*Goal of the exercise*: Copy all records exactly, excluding images.

Collected data
- Opening Delimiter -

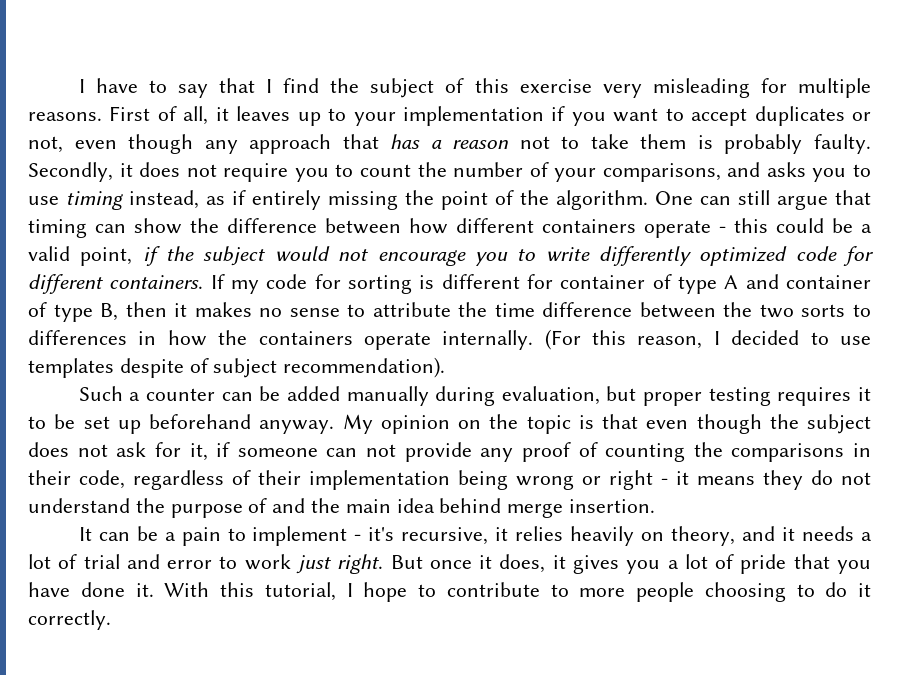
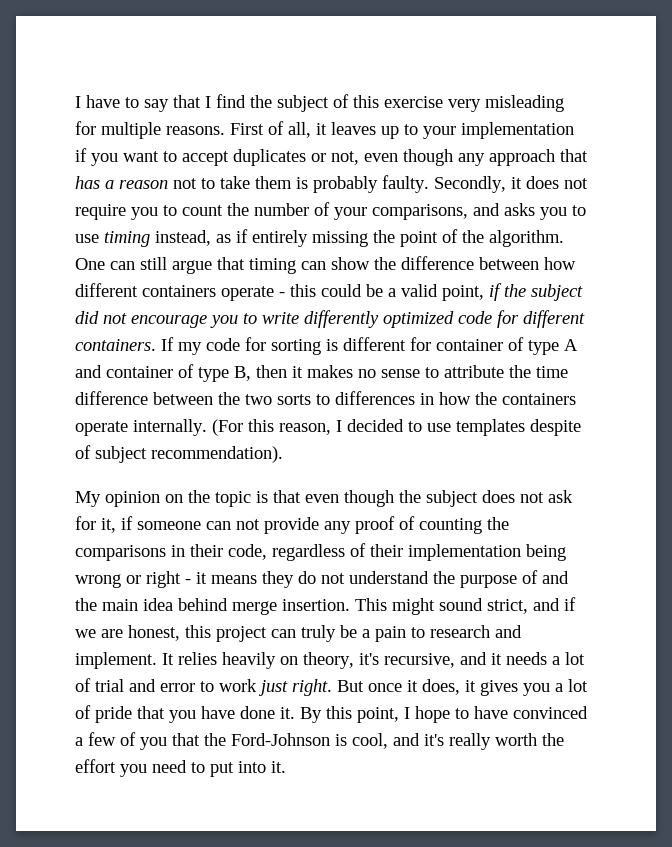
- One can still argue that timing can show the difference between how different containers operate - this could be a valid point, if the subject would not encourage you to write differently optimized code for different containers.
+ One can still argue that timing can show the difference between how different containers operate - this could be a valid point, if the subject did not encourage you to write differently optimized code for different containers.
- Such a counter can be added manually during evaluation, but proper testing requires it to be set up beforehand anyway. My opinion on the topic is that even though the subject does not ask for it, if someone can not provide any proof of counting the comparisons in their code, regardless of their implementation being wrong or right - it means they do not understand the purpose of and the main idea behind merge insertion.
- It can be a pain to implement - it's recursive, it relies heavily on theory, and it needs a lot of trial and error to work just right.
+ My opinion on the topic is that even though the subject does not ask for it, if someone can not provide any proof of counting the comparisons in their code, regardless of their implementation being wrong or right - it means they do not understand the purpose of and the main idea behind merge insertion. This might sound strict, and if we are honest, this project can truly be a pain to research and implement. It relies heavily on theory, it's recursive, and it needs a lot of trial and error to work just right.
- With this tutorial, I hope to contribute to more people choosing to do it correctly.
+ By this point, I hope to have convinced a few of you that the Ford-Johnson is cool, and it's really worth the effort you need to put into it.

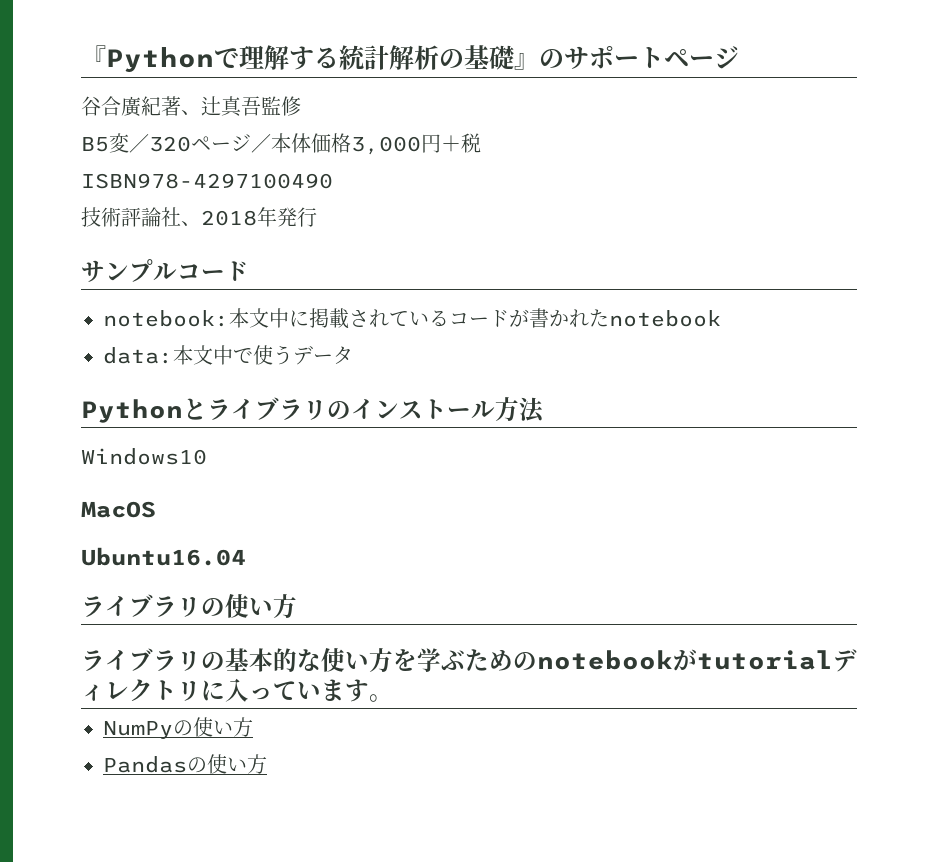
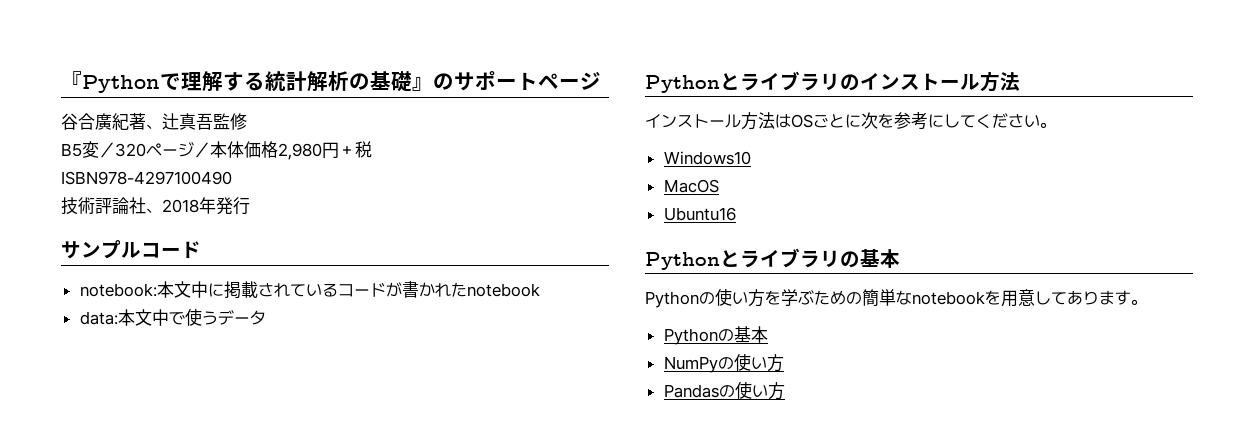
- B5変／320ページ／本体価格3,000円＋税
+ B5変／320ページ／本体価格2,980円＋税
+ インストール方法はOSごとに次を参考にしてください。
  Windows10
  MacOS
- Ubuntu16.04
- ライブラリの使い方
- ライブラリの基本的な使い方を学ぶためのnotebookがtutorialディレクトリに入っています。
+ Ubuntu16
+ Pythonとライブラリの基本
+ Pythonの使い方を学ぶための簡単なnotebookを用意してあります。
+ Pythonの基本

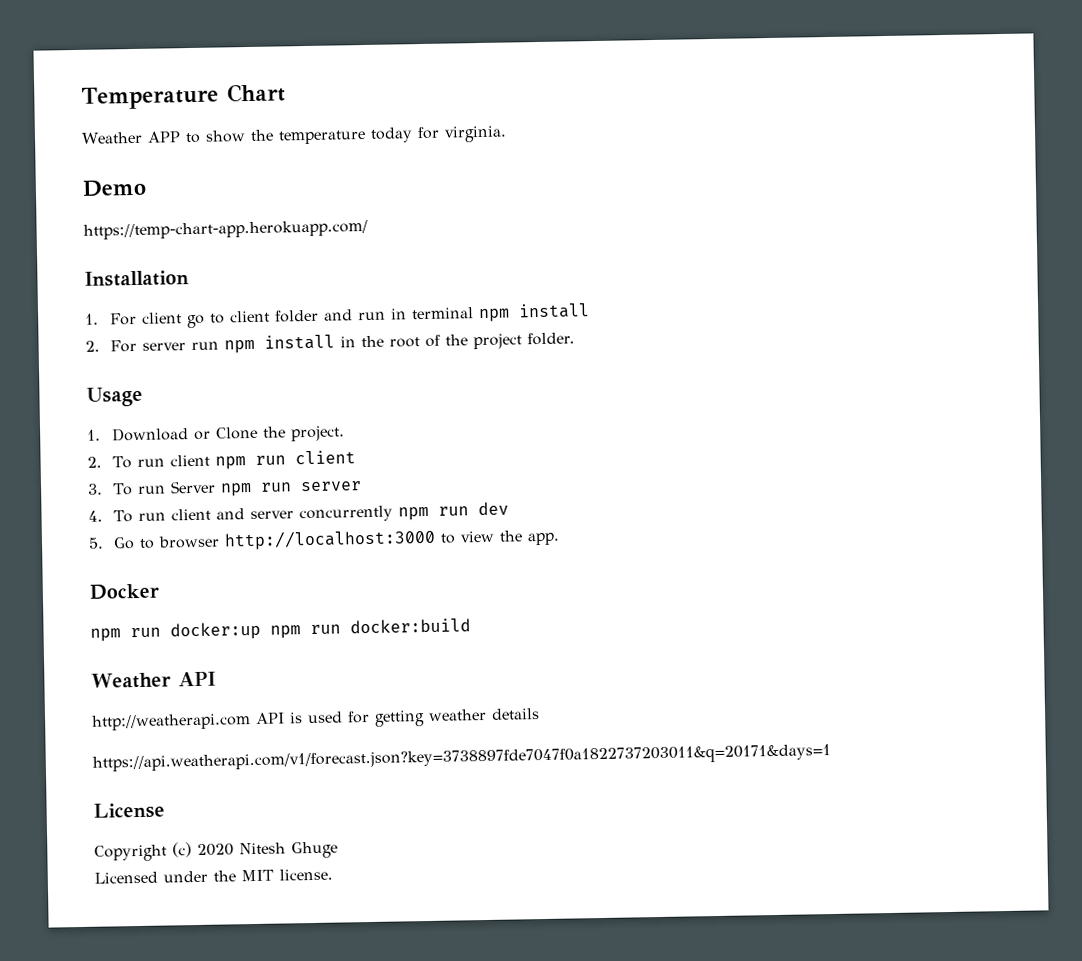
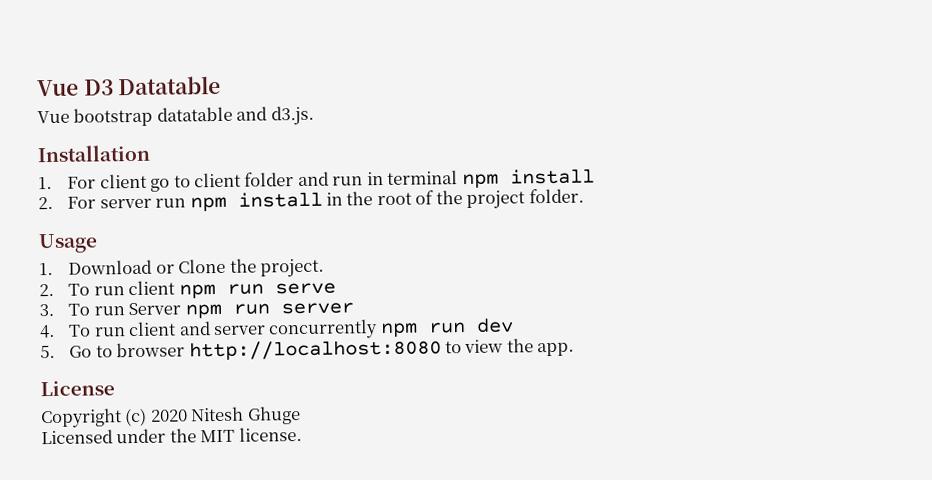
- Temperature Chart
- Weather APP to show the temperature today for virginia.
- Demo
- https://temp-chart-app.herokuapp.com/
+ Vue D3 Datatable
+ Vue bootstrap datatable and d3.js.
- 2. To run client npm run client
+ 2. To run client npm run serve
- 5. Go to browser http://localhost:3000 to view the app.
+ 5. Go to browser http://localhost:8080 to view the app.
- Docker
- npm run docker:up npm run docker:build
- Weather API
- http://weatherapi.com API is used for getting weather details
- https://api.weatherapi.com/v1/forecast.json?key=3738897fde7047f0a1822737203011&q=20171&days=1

- Closing Delimiter -

*Solution to this exercise*:
- One can still argue that timing can show the difference between how different containers operate - this could be a valid point, if the subject would not encourage you to write differently optimized code for different containers.
+ One can still argue that timing can show the difference between how different containers operate - this could be a valid point, if the subject did not encourage you to write differently optimized code for different containers.
- Such a counter can be added manually during evaluation, but proper testing requires it to be set up beforehand anyway. My opinion on the topic is that even though the subject does not ask for it, if someone can not provide any proof of counting the comparisons in their code, regardless of their implementation being wrong or right - it means they do not understand the purpose of and the main idea behind merge insertion.
- It can be a pain to implement - it's recursive, it relies heavily on theory, and it needs a lot of trial and error to work just right.
+ My opinion on the topic is that even though the subject does not ask for it, if someone can not provide any proof of counting the comparisons in their code, regardless of their implementation being wrong or right - it means they do not understand the purpose of and the main idea behind merge insertion. This might sound strict, and if we are honest, this project can truly be a pain to research and implement. It relies heavily on theory, it's recursive, and it needs a lot of trial and error to work just right.
- With this tutorial, I hope to contribute to more people choosing to do it correctly.
+ By this point, I hope to have convinced a few of you that the Ford-Johnson is cool, and it's really worth the effort you need to put into it.

- B5変／320ページ／本体価格3,000円＋税
+ B5変／320ページ／本体価格2,980円＋税
+ インストール方法はOSごとに次を参考にしてください。
  Windows10
  MacOS
- Ubuntu16.04
- ライブラリの使い方
- ライブラリの基本的な使い方を学ぶためのnotebookがtutorialディレクトリに入っています。
+ Ubuntu16
+ Pythonとライブラリの基本
+ Pythonの使い方を学ぶための簡単なnotebookを用意してあります。
+ Pythonの基本

- Temperature Chart
- Weather APP to show the temperature today for virginia.
- Demo
- https://temp-chart-app.herokuapp.com/
+ Vue D3 Datatable
+ Vue bootstrap datatable and d3.js.
- 2. To run client npm run client
+ 2. To run client npm run serve
- 5. Go to browser http://localhost:3000 to view the app.
+ 5. Go to browser http://localhost:8080 to view the app.
- Docker
- npm run docker:up npm run docker:build
- Weather API
- http://weatherapi.com API is used for getting weather details
- https://api.weatherapi.com/v1/forecast.json?key=3738897fde7047f0a1822737203011&q=20171&days=1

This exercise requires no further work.